Leading through crisis: Competencies for effective sport security professionals

Steven Gerald Miller


Professional sporting events represent an increasingly growing segment of the national economy and, as a pastime, include annual participation from hundreds of millions of spectators. Providing effective safety and security for these events is a daunting task. Many professional sport venues are iconic structures for mass gatherings that represent susceptible targets for crises such as rising episodes of fan violence, natural disasters, and acts of terrorism. As concerns are ongoing, professional sport organizations need security professionals who not only have the competencies to manage a crisis, but who also lead an organization post-crisis in order to affect organizational learning and improvement. A combination of crisis management and crisis leadership competencies has been developed through this research and form the dependent variables of the newly formed Crisis Readiness Score (CRS) research instrument. The study documents and establishes a baseline for the perceived levels of these crisis readiness competencies.
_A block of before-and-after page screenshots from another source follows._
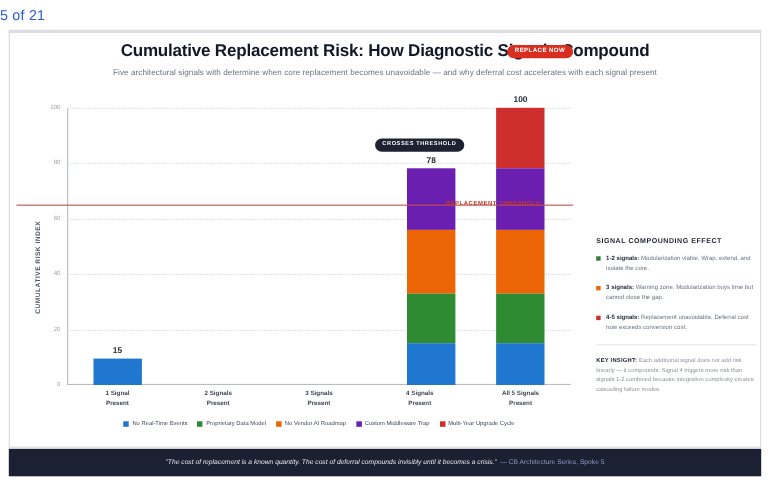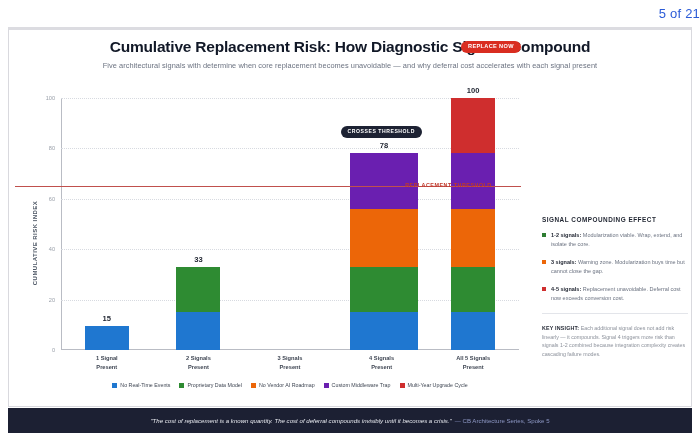--- a/index.html
+++ b/index.html
@@ -5,21 +5,21 @@
   * { box-sizing: border-box; margin: 0; padding: 0; }
   html, body {
     width: 700px; height: 441px;
     background: #ffffff;
     font-family: "Liberation Sans", sans-serif;
     overflow: hidden;
   }
 
   
   .page-counter {
-    text-align: right;
+    text-align: left;
     font-size: 13px;
     color: #2b5bd7;
     padding-top: 4px;
     height: 24px;
     line-height: 20px;
     letter-spacing: .2px;
   }
 
   
   .card {
@@ -225,26 +225,21 @@
           <div class="ytick" style="top: 100.8px;">60</div>
           <div class="ytick" style="top: 50.4px;">80</div>
           <div class="ytick" style="top: 0px;">100</div>
         </div>
 
       <div class="bars" id="bars">
           <div class="bar-group" style="left: 23.8px; width: 44px; height: 24px;">
             <div class="seg" style="height: 37.8px; background: rgb(31, 119, 208);"></div>
             <div class="bar-total">15</div>
           </div>
-          <div class="bar-group" style="left: 115.4px; width: 44px; height: 83.16px;">
-            <div class="seg" style="height: 37.8px; background: rgb(31, 119, 208);"></div>
-            <div class="seg" style="height: 45.36px; background: rgb(46, 139, 50);"></div>
-            <div class="bar-total">33</div>
-          </div>
-          <div class="bar-group" style="left: 289px; width: 68px; height: 196.56px;">
+          <div class="bar-group" style="left: 309px; width: 44px; height: 196.56px;">
             <div class="seg" style="height: 37.8px; background: rgb(31, 119, 208);"></div>
             <div class="seg" style="height: 45.36px; background: rgb(46, 139, 50);"></div>
             <div class="seg" style="height: 57.96px; background: rgb(236, 102, 8);"></div>
             <div class="seg" style="height: 55.44px; background: rgb(106, 31, 176);"></div>
             <div class="bar-total">78</div>
           </div>
           <div class="bar-group" style="left: 390.2px; width: 44px; height: 252px;">
             <div class="seg" style="height: 37.8px; background: rgb(31, 119, 208);"></div>
             <div class="seg" style="height: 45.36px; background: rgb(46, 139, 50);"></div>
             <div class="seg" style="height: 57.96px; background: rgb(236, 102, 8);"></div>

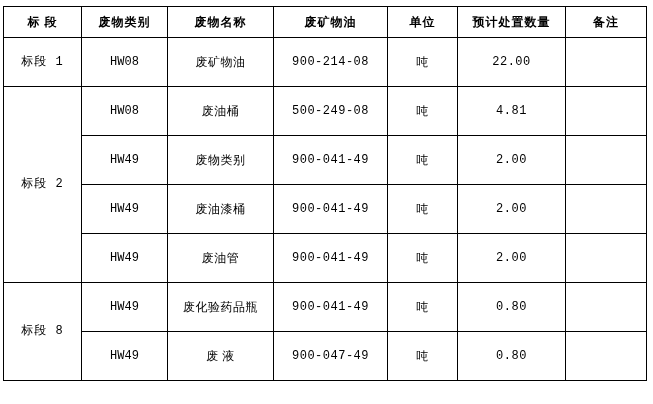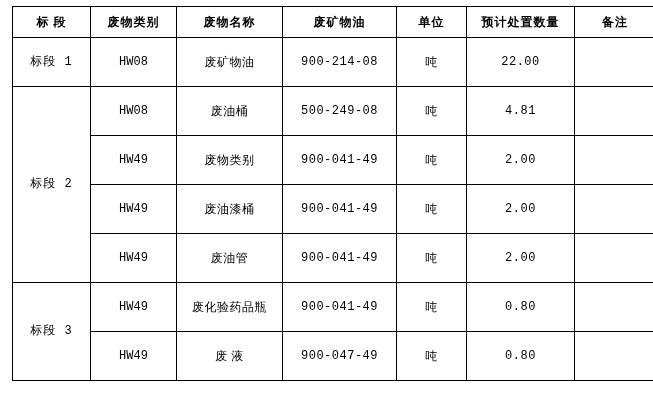--- a/index.html
+++ b/index.html
@@ -12,21 +12,21 @@
     height: 404px;
     font-family: "Liberation Serif", "DejaVu Serif", serif;
     color: #000000;
     overflow: hidden;
   }
   .sheet {
     position: relative;
     width: 653px;
     height: 404px;
     box-sizing: border-box;
-    padding: 6px 5px 5px 12px;
+    padding: 6px 5px 5px 3px;
   }
   table.waste-table {
     width: 643px;
     border-collapse: collapse;
     table-layout: fixed;
   }
   table.waste-table th,
   table.waste-table td {
     border: 1px solid #000000;
     text-align: center;
@@ -138,21 +138,21 @@
       <tr>
         <td class="cat-cell">HW49</td>
         <td class="name-cell">废油管</td>
         <td class="code-cell">900-041-49</td>
         <td class="unit-cell">吨</td>
         <td class="qty-cell">2.00</td>
         <td></td>
       </tr>
 
       <tr>
-        <td class="lot-cell" rowspan="2">标段 3</td>
+        <td class="lot-cell" rowspan="2">标段 8</td>
         <td class="cat-cell">HW49</td>
         <td class="name-cell">废化验药品瓶</td>
         <td class="code-cell">900-041-49</td>
         <td class="unit-cell">吨</td>
         <td class="qty-cell">0.80</td>
         <td></td>
       </tr>
       <tr>
         <td class="cat-cell">HW49</td>
         <td class="name-cell">废  液</td>

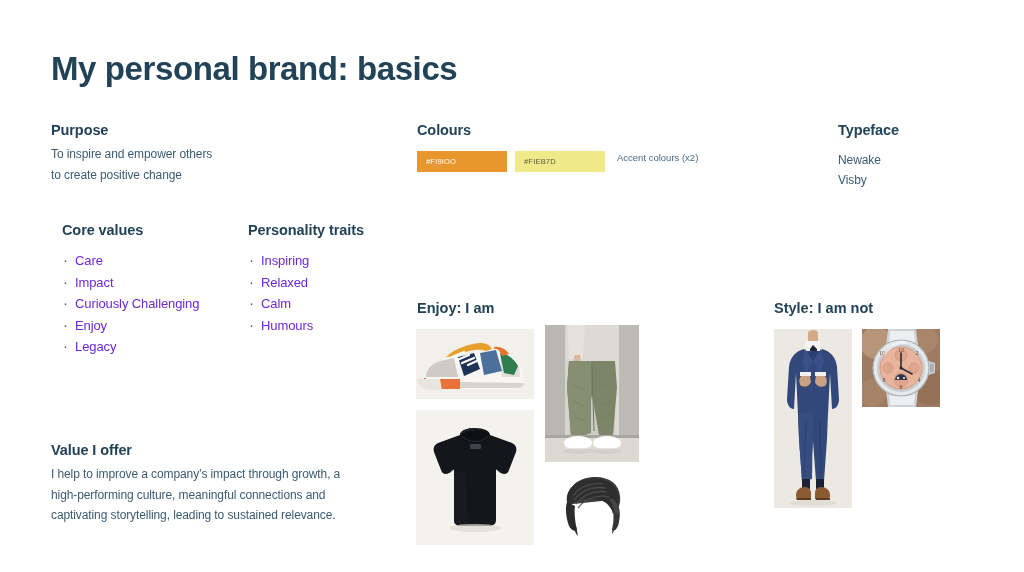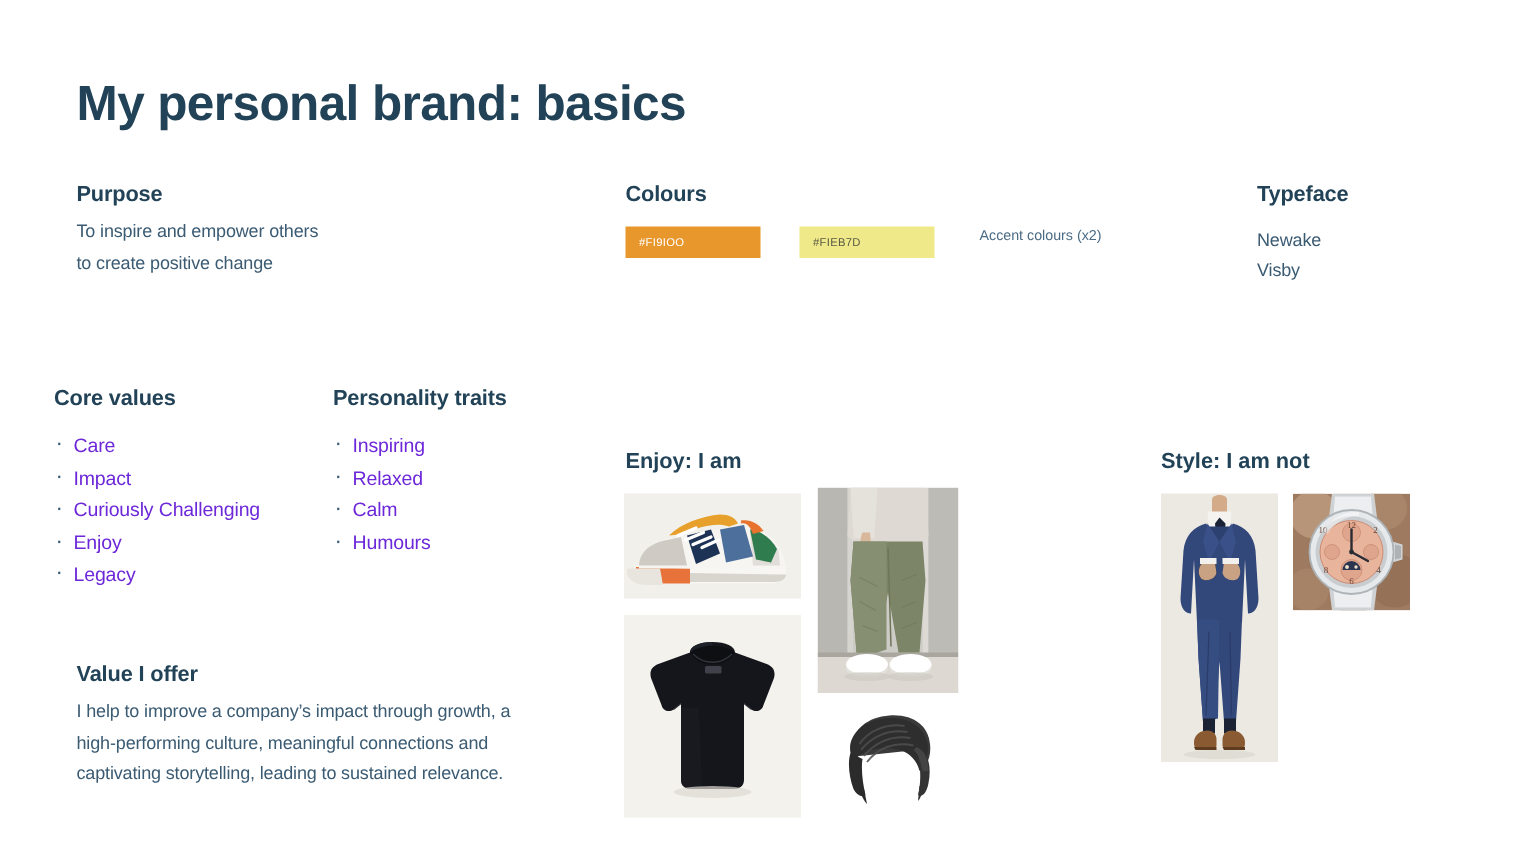--- a/index.html
+++ b/index.html
@@ -29,22 +29,22 @@
     font-size: 12px; font-weight: 400; color: #3b5b73;
     line-height: 21px; letter-spacing: -0.1px;
   }
 
   
   .purpose { position: absolute; left: 51px; top: 122px; width: 330px; }
   .purpose .sec-head { margin-bottom: 6px; }
   .purpose-line { display: block; }
 
   
-  .lists { position: absolute; left: 36px; top: 222px; width: 350px;
-           display: flex; margin-top: 36px; }
+  .lists { position: absolute; left: 62px; top: 222px; width: 350px;
+           display: flex; }
   .list-col { width: 186px; }
   .list-col.narrow { width: 164px; }
   .list-col .sec-head { margin-bottom: 12px; }
   ul.dotted { list-style: none; }
   ul.dotted li {
     font-size: 13px; color: #6d28d9; line-height: 21px;
     letter-spacing: -0.1px; position: relative; padding-left: 13px;
     margin-bottom: 0.5px;
   }
   ul.dotted li::before {
@@ -69,21 +69,21 @@
     font-size: 8px; letter-spacing: 0.2px; font-weight: 400;
   }
   .sw-navy  { background: #264459; }
   .sw-navy  .hex { color: #b9c7d2; }
   .sw-cyan  { background: #4bb9d0; }
   .sw-cyan  .hex { color: #e3f4f8; }
   .sw-white { background: #ffffff; border: 1.3px solid #7cd0e2; }
   .sw-white .hex { color: #7cd0e2; }
 
   .accent-row {
-    display: flex; align-items: center; gap: 26px; margin-top: 11px;
+    display: flex; align-items: center; gap: 8px; margin-top: 11px;
   }
   .accent {
     width: 90px; height: 21px; position: relative;
   }
   .accent .hex {
     position: absolute; left: 9px; top: 6px;
     font-size: 7.5px; letter-spacing: 0.2px;
   }
   .ac-orange { background: #e8972c; }
   .ac-orange .hex { color: #ffffff; }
Through hypothesis testing, the study also examines the relationships between education levels, experience levels, and participation in training on the crisis readiness competencies. The study targeted individuals responsible for security at six major professional sport venues throughout the United States and Canada. The questionnaire was sent to 151 security directors with 71 of the surveys completed. A statistical multiple regression was performed to analyze the hypotheses. Education level was not found to be a significant predictor of crisis readiness competency development. Both experience level and participation in training were found to be significant predictors of crisis readiness competency development. The study enhances previous collegiate sport security research by identifying the level of competencies held by the professional sport security workforce. The findings also establish a baseline to which subsequent measures of such competencies can be compared.